Balgonie was at St. Petersburg when Mierowitz was executed, and when other horrors followed. Moreover, he was closely and repeatedly interrogated by the Grand Chancellor, the Privy Councillor, Count Panim, by Count Orloff (the present lover of the Empress), and by General Weymarn, as to all he knew and had seen of the conspirators—so closely, that nothing surprised him so much as to find that no suspicion was attached to himself. But being a soldier of fortune, who possessed nothing in the world but his sword and his epaulettes, he was not worth suspecting by the Imperial Government.
Ere long, the name of Natalie came before the Secret Chancery, as a prisoner in Schlusselburg; and, like the rest, she was tried and condemned in absence, undefended and unheard; and sentenced, too, amid the solitude of her prison.
To Balgonie the charm of life seemed to have passed away; and, during the week or two that followed his return to St.
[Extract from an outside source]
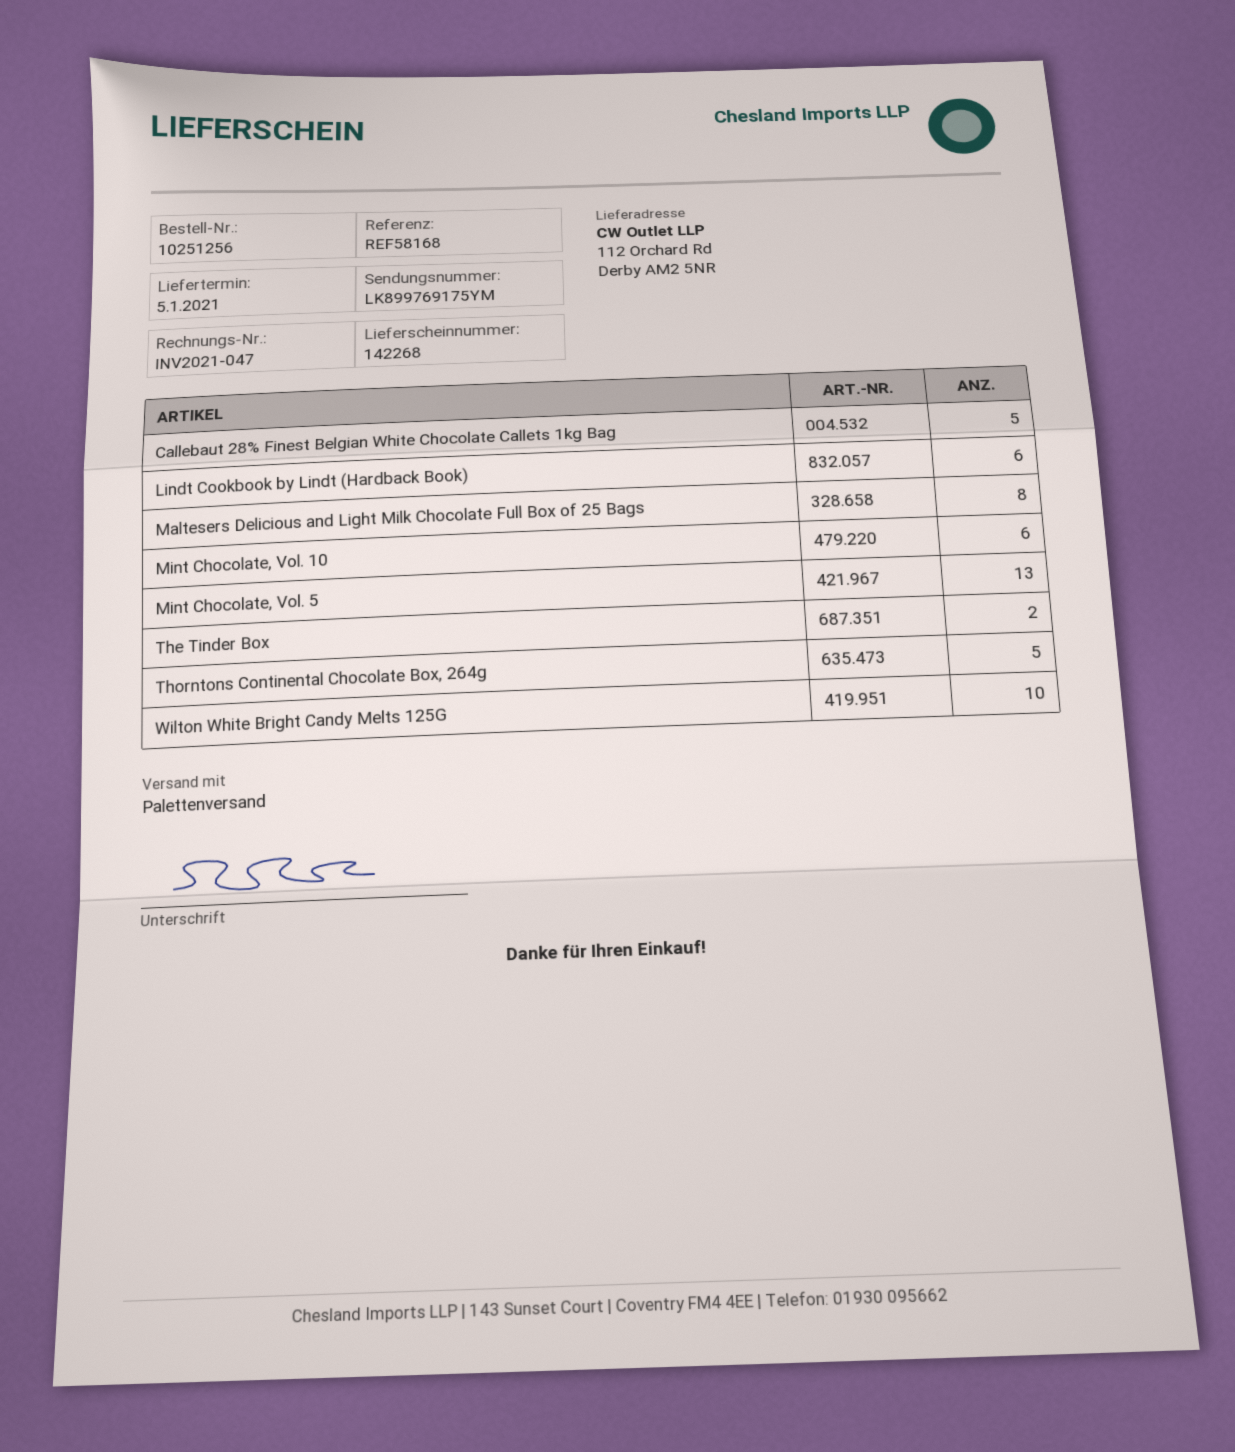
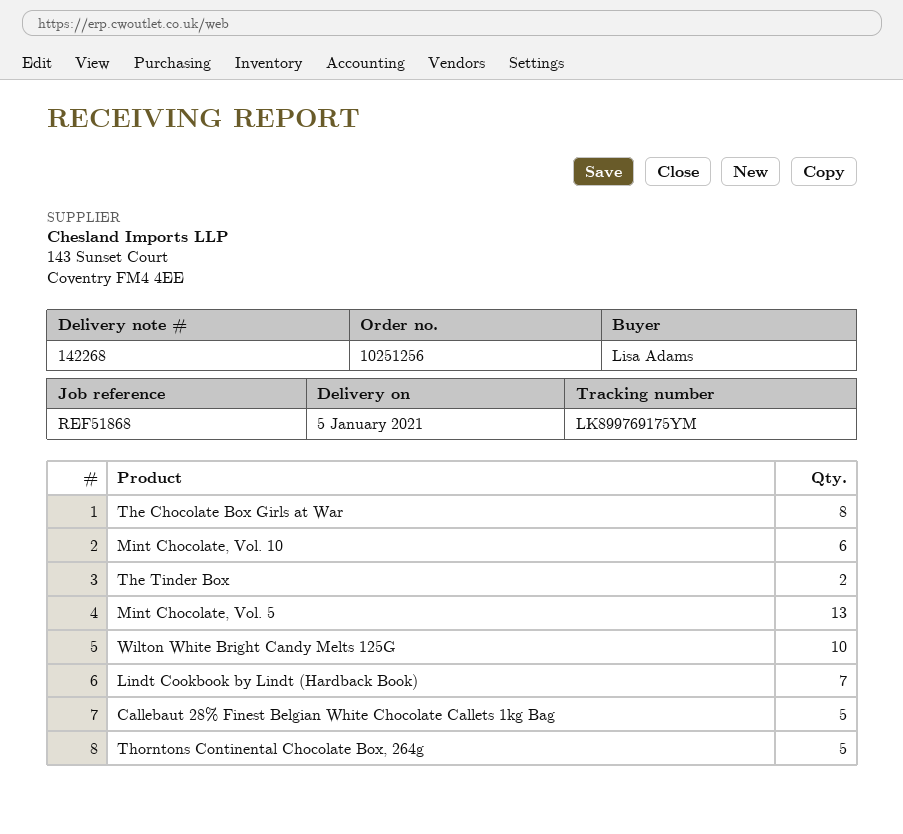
reference: REF58168 -> REF51868
Lindt Cookbook by Lindt (Hardback Book): 6 -> 7
Maltesers Delicious and Light Milk Chocolate Full Box of 25 Bags: 8 -> none
The Chocolate Box Girls at War: none -> 8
Petersburg, dreary, weary, and unmeaning, indeed, seemed the routine of his duties as aide-de-camp at the vast parades, the brilliant receptions, the courts-martial, and other public affairs to which he followed his chef, General Weymarn, at the palaces of Tsarsky Selo or Oranienbaum, and elsewhere, while ignorant of the fate of Natalie—while the very life of her he loved hung in the balance.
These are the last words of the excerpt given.